Compiled by New Age Islam News Bureau



‘Sisters in Arms’: Kurdish Women Fighters Ready ‘To Send ISIS to Hell’

08 Oct, 2014

Maha Abdo (left), Dr Mehreen Faruqi and Joumana Harris president of the MWA (right) CREDIT: Damian Shaw.


Female Kurdish fighters ignite fear into Islamic State militants, who believe that they’ll go straight to hell if they are killed by a woman. RT travelled to Iraqi-Syrian border to meet the YPG, the female battalion fighting IS.

The border area between Iraq and Syria is currently controlled by Kurdish volunteers after both Iraqi and Syrian military forces abandoned the border crossings.

The women fighters occupy the lookout post on the border, which allows them to monitor all IS activities in Iraq and Syria.

Rosarine, one of the women, confessed that she had never fired a gun in her life before the war against Islamic State (IS, formerly known as ISIS) began.

“The first time I fired I was scared, but my love for my country was bigger than my fear,” she told RT’s Paula Slier. “Islamic State thought women can't fight them, but here we are. We are not afraid because we know what we are fighting for.”

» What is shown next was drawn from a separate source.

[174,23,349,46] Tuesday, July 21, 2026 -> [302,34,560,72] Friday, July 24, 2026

The 19-year-old, who dropped out of school to join the YPG, Kurdish People’s Protection Units, says that now she opens fire “whenever something moves [on the IS side].”

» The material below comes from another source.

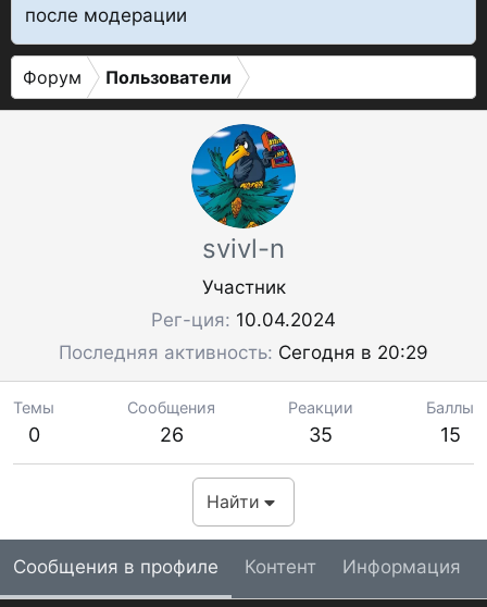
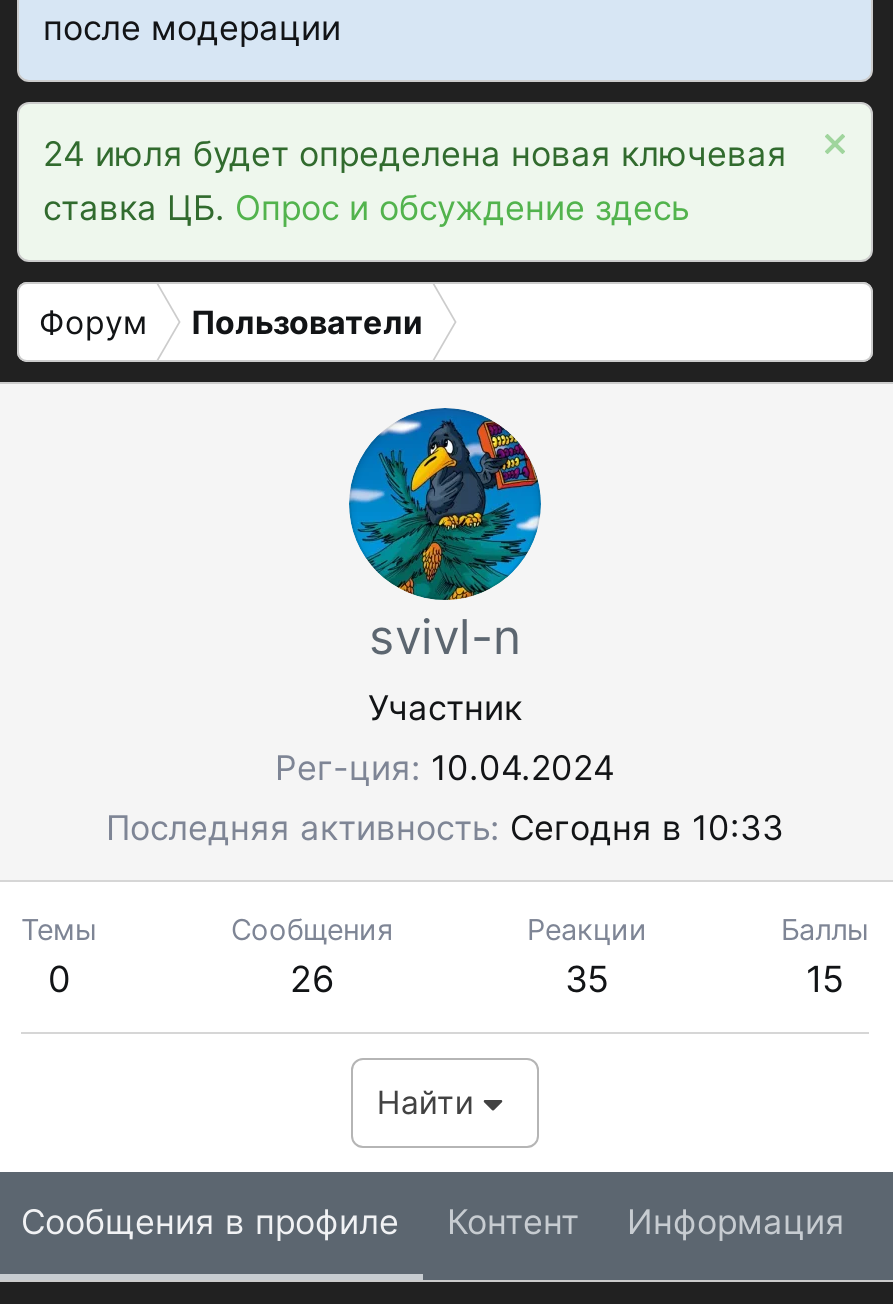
none -> [43,134,787,228] 24 июля будет определена новая ключевая | ставка ЦБ. Опрос и обсуждение здесь
[59,342,428,363] Последняя активность Сегодня в 20:29 -> [106,808,784,848] Последняя активность Сегодня в 10:33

All the women fighters in the battalion are volunteers, who go into battle under the “Hava” (friendship) motto. Rosarine added that she and her ‘sisters in arms’ get full support and encouragement from their families as they’re fighting to protect the Kurdish land and its people.

The commander of the Kurdish women fighters, Dalil Derki, said that his unit strikes terror into Islamic state militants, who have “twisted Islam.”

“In their philosophy women don't have their own role in society. Their philosophy and culture is that they believe that if they are killed by a woman they won’t go to heaven. Instead they will go to hell,” he explained to RT.

According to the YPG commander, half of the jihadists on the border were killed by women fighters and “if they want to go to hell, they should keep fighting us.”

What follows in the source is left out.